On May 12, 2016, the band released the first single off the album – "Afraid of Heights", for free streaming on Alternative Press. A day later, the single was released through YouTube, iTunes, Spotify and other digital retailers.

On June 3, 2016, the band released a lyric video for the album's second single – "Louder than the DJ". The song was performed live for the first time, a few days earlier, along with the first single "Afraid of Heights" and another new song – "Big Red Gun", on the band's first tour date of 2016, at the Anabuk Festival in Moscow, Russia.

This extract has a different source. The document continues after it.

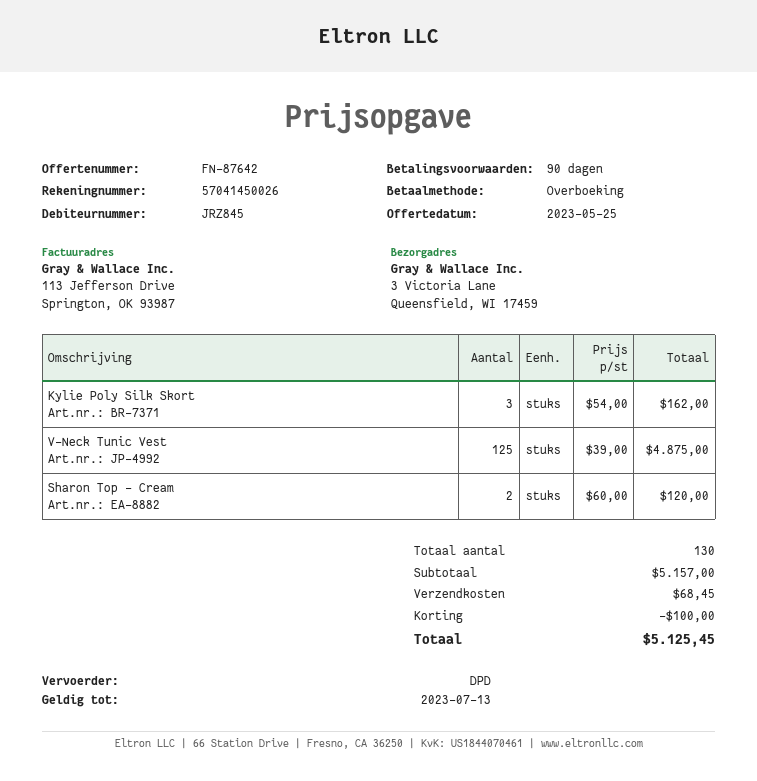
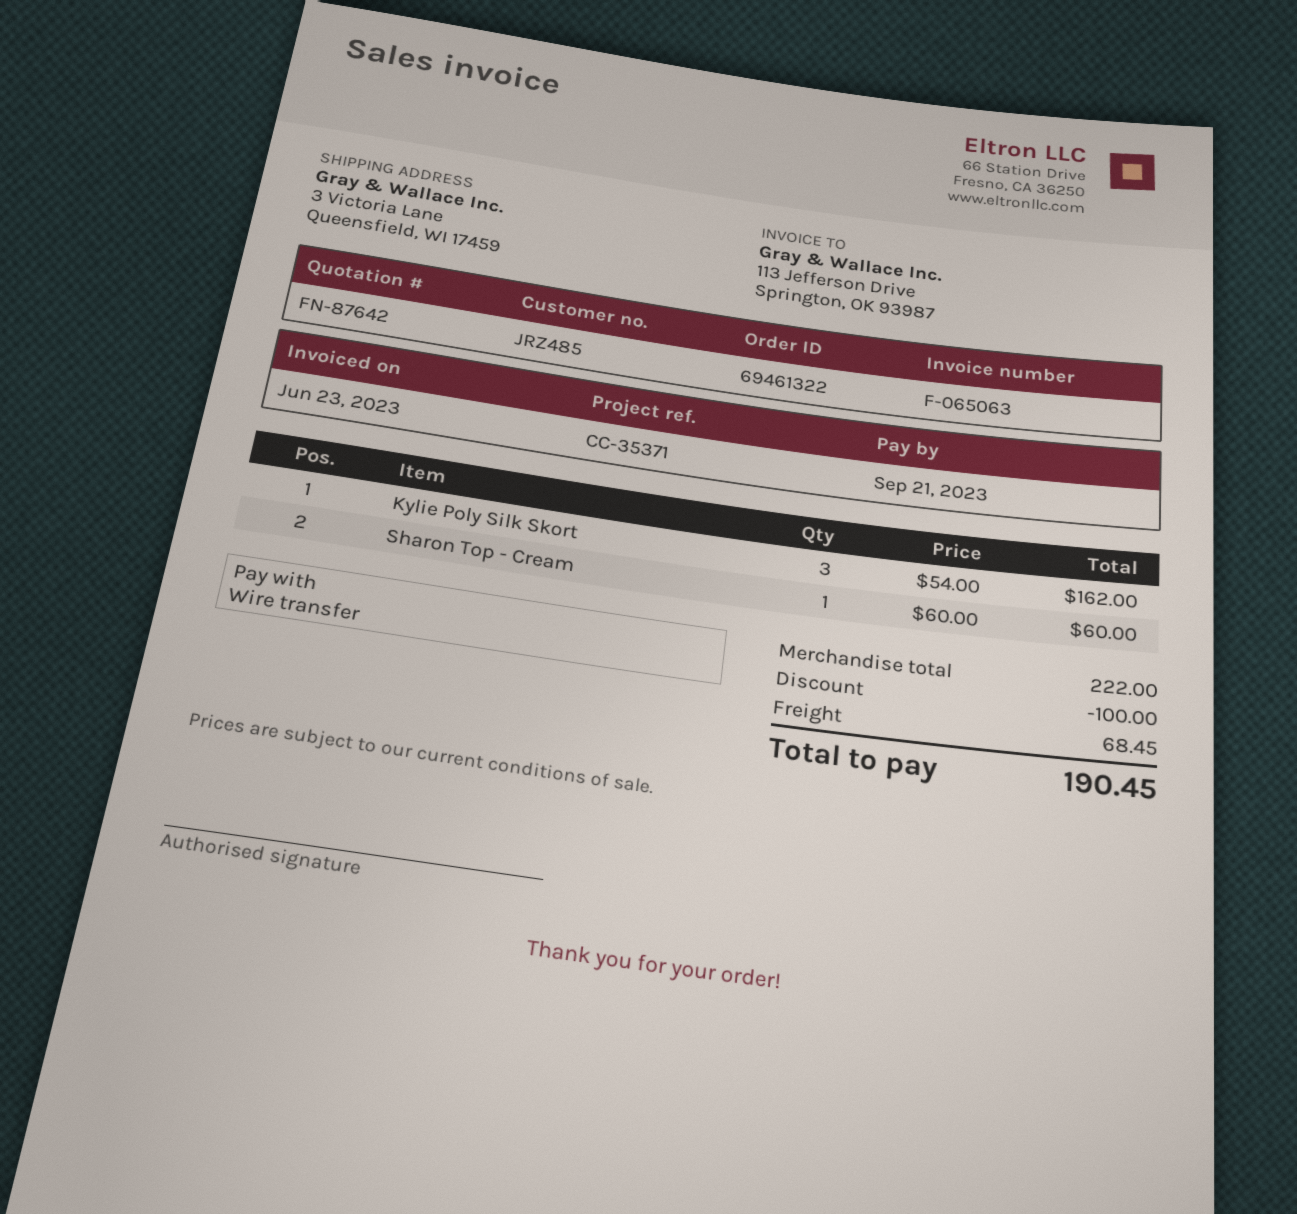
customer number: JRZ845 -> JRZ485
V-Neck Tunic Vest: 125 x 39.00 = 4875.00 -> none
Sharon Top - Cream: 2 x 60.00 = 120.00 -> 1 x 60.00 = 60.00
subtotal: 5157.00 -> 222.00
total: 5125.45 -> 190.45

On July 21, 2016, the band released the official music video for the first single off the album, "Afraid of Heights". It was directed by Alon Isocianu, and is the band's first video featuring Hastings on drums.

On August 11, 2016, the band released the official music video for the second single, "Louder than the DJ". directed by Solowoniuk and the band's principal photographer Dustin Rabin.
== Track listing ==

Standard edition
| No. | Title | Length |
|---|---|---|
| 1. | "Big Red Gun" | 3:17 |
| 2. | "Afraid of Heights" | 3:45 |
| 3. | "Ghost Ship of Cannibal Rats" | 3:39 |
| 4. | "Louder than the DJ" | 3:21 |
| 5. | "The Crutch" | 4:15 |
| 6. | "Rabbit Down the Hole" | 6:03 |
| 7. | "Time-Bomb Ticking Away" | 3:22 |
| 8. | "Leave Them All Behind" | 4:53 |
| 9. | "Horses & Chariots" | 3:35 |
| 10. | "This Is Our War" | 4:02 |
| 11. | "February Winds" | 4:19 |
| 12. | "Afraid of Heights (Reprise)" | 4:23 |
| Total length: |  | 48:54 |

Japanese edition bonus track
| No. | Title | Length |
|---|---|---|
| 13. | "Half Past Dead" | 3:28 |
| Total length: |  | 52:22 |

Deluxe edition bonus disc
| No. | Title | Length |
|---|---|---|
| 1. | "Big Red Gun" (Demo Version) | 3:17 |
| 2. | "Afraid of Heights" (Demo Version) | 3:45 |
| 3. | "Ghost Ship of Cannibal Rats" (Demo Version) | 3:41 |
| 4. | "Louder than the DJ" (Demo Version) | 3:26 |
| 5. | "The Crutch" (Demo Version) | 4:15 |
| 6. | "Time-Bomb Ticking Away" (Demo Version) | 3:24 |
| 7. | "Leave Them All Behind" (Demo Version) | 4:52 |
| 8. | "Afraid of Heights (Reprise)" (Demo Version) | 4:23 |
| Total length: |  | 1:20:57 |

== Personnel ==
Personnel taken from Afraid of Heights liner notes.

Billy Talent
- Ben Kowalewicz – lead vocals
- Ian D'Sa – guitar, backing vocals, piano, programming, additional percussion, production
- Jon Gallant – bass, backing vocals
- Jordan Hastings – drums, percussion
- Aaron Solowoniuk – drums (only on "Leave Them All Behind (demo version)"

Additional personnel
- Eric Ratz – engineering
- Kenny Luong – digital engineering
- Chris Lord-Alge – mixing (all tracks except track 2)
- Rich Costey – mixing (track 2)
- Nik Karpen – assistant mix engineering (all tracks except track 2)
- Martin Cooke – assistant mix engineering (track 2)
- Ted Jensen – mastering
- Luke Schindler – assistant recording engineering (Revolution Recording)
- Ryan Jones – assistant recording engineering (Dudebox)
- Igor Hofbauer – artwork and illustrations
- Antje Schröder – layout and package design

== Charts ==

=== Weekly charts ===

| Chart (2016) | Peak position |
|---|---|
| Australian Albums (ARIA) | 26 |
| Austrian Albums (Ö3 Austria) | 1 |
| Belgian Albums (Ultratop Flanders) | 66 |
| Belgian Albums (Ultratop Wallonia) | 82 |
| Canadian Albums (Billboard) | 1 |
| Finnish Albums (Suomen virallinen lista) | 26 |
| German Albums (Offizielle Top 100) | 1 |
| Hungarian Albums (MAHASZ) | 9 |
| Scottish Albums (Official Charts) | 14 |
| Swiss Albums (Schweizer Hitparade) | 1 |
| UK Albums (Official Charts) | 23 |
| UK Album Downloads (Official Charts) | 27 |
| UK Rock & Metal Albums (Official Charts) | 1 |
| US Top Current Albums (Billboard) | 96 |
| US Heatseekers Albums (Billboard) | 8 |
| US Independent Albums (Billboard) | 23 |
| US Top Rock Albums (Billboard) | 32 |

=== Year-end charts ===

| Chart (2016) | Position |
|---|---|
| German Albums (Offizielle Top 100) | 66 |

==Certifications==

| Region | Certification | Certified units/sales |
| Canada (Music Canada) | Gold | 40,000^{‡} |
| Germany (BVMI) | Gold | 100,000^{‡} |
^{‡} Sales+streaming figures based on certification alone.